Your task: When you reach the line with "[196,326,347,340] associated classes" in the records below, begin transcribing exactly and continue up to and including the line with "(464, 665) // -> [324,533,346,550] [ ]", leaving out every picture.

(Records from a dataset)
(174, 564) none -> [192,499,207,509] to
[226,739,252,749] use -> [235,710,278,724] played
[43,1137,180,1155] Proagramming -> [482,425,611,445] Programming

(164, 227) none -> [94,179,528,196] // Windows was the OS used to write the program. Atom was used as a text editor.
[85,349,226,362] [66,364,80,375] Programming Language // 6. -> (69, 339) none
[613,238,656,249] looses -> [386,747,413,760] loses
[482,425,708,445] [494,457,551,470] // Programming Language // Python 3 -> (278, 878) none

---

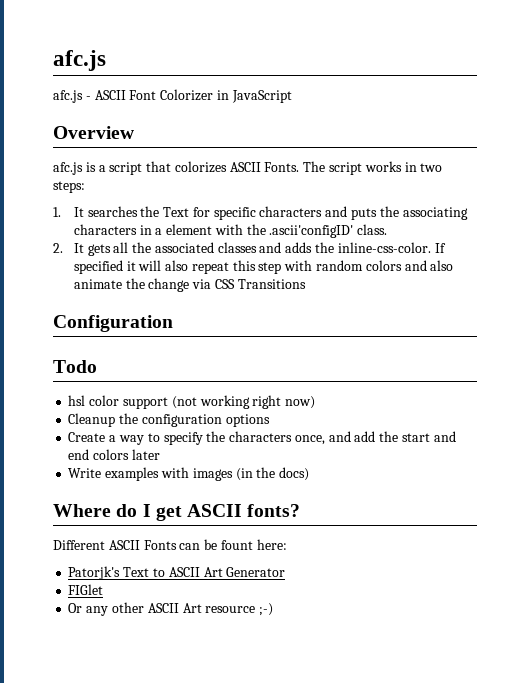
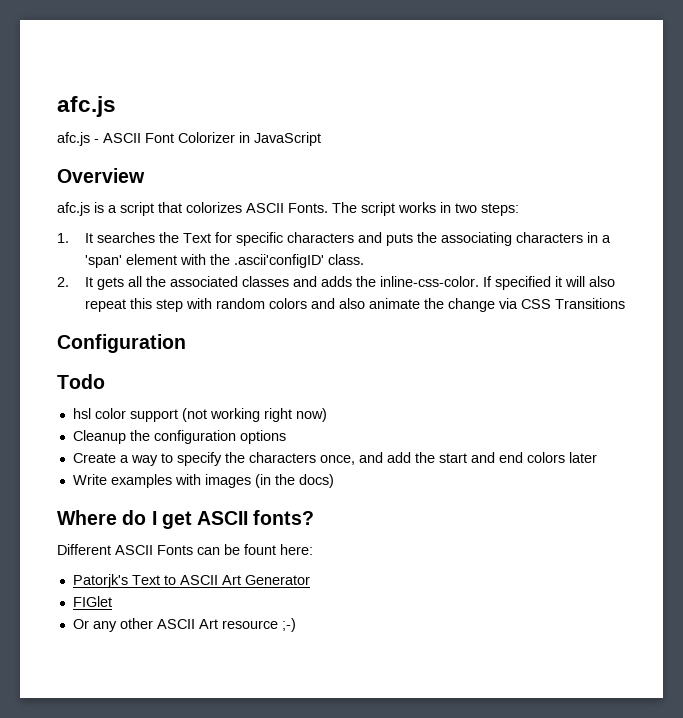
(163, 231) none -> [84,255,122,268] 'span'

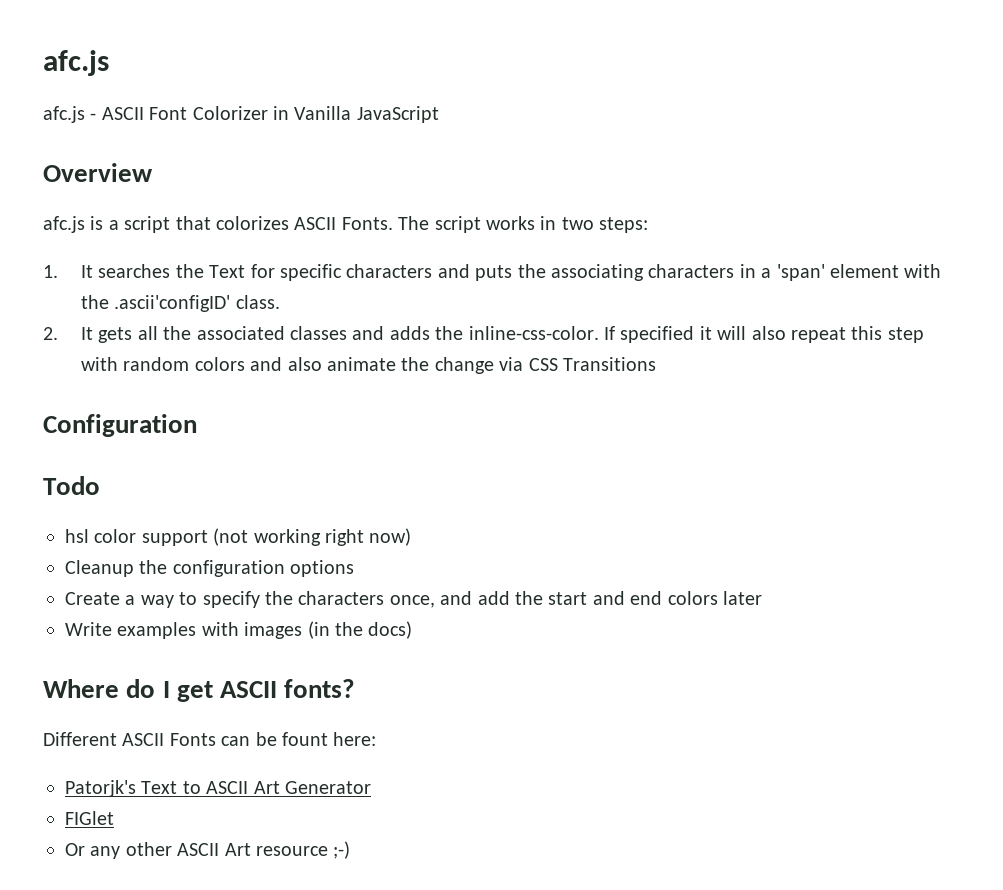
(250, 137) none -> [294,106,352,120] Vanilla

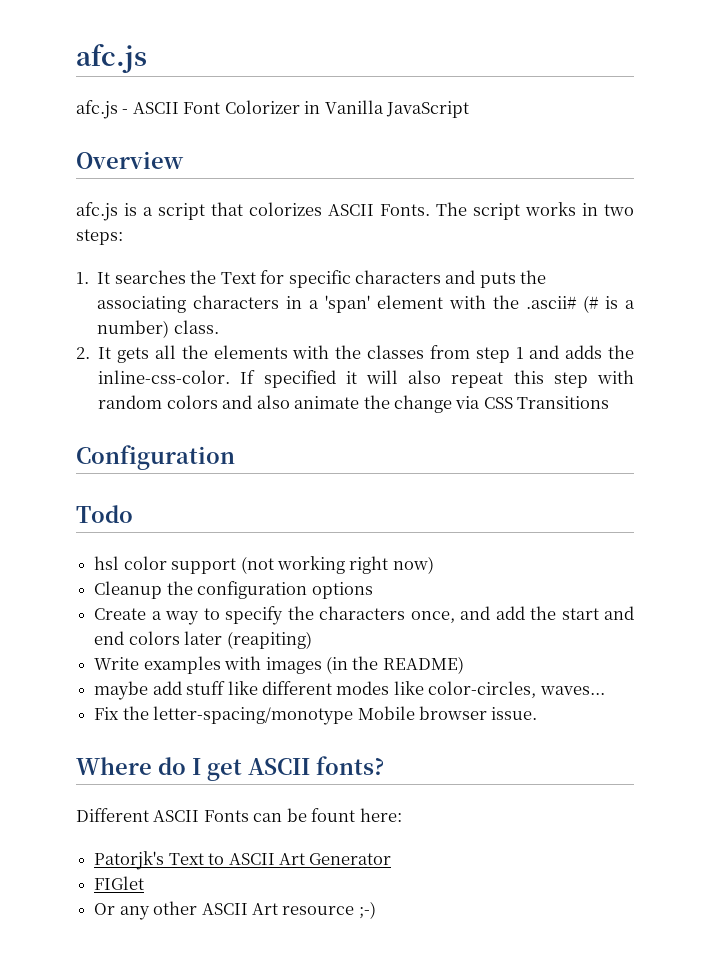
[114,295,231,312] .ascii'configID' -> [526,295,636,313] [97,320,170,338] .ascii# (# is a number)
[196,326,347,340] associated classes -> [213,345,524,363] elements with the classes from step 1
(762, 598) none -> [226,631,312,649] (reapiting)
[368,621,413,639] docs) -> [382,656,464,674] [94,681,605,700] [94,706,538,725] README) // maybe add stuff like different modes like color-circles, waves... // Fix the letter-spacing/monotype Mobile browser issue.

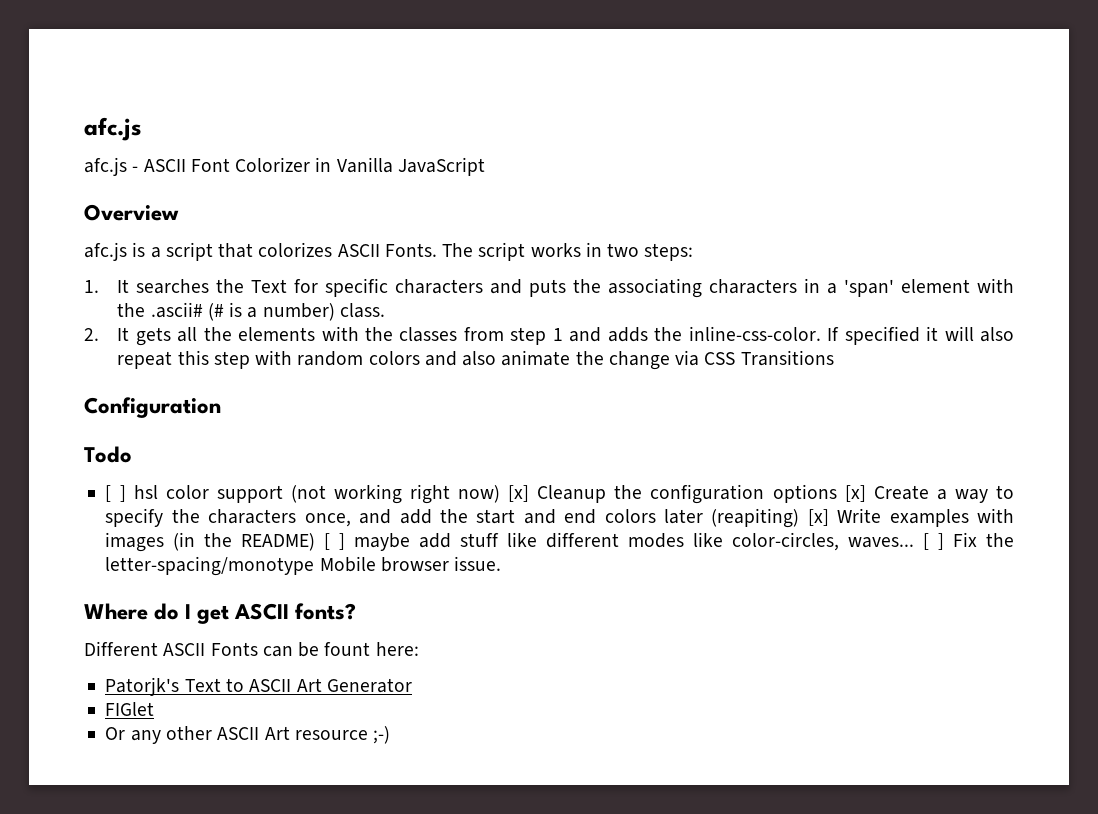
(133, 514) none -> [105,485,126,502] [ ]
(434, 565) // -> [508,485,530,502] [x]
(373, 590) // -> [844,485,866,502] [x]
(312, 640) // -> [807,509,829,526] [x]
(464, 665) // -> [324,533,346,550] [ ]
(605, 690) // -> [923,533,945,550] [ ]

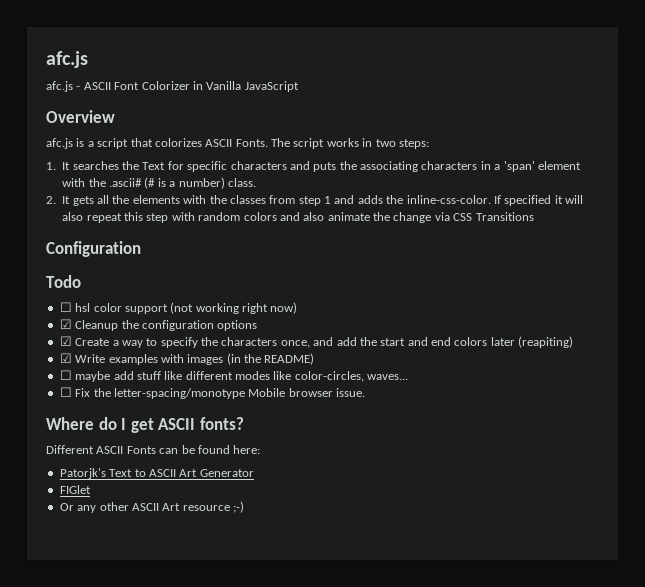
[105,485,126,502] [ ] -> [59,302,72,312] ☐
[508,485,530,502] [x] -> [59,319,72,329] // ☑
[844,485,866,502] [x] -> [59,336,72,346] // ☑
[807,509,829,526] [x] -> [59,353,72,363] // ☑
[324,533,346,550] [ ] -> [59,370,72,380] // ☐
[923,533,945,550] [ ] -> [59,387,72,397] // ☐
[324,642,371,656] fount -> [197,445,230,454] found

Answer space:
[196,326,347,340] associated classes -> [213,345,524,363] elements with the classes from step 1
(762, 598) none -> [226,631,312,649] (reapiting)
[368,621,413,639] docs) -> [382,656,464,674] [94,681,605,700] [94,706,538,725] README) // maybe add stuff like different modes like color-circles, waves... // Fix the letter-spacing/monotype Mobile browser issue.

(133, 514) none -> [105,485,126,502] [ ]
(434, 565) // -> [508,485,530,502] [x]
(373, 590) // -> [844,485,866,502] [x]
(312, 640) // -> [807,509,829,526] [x]
(464, 665) // -> [324,533,346,550] [ ]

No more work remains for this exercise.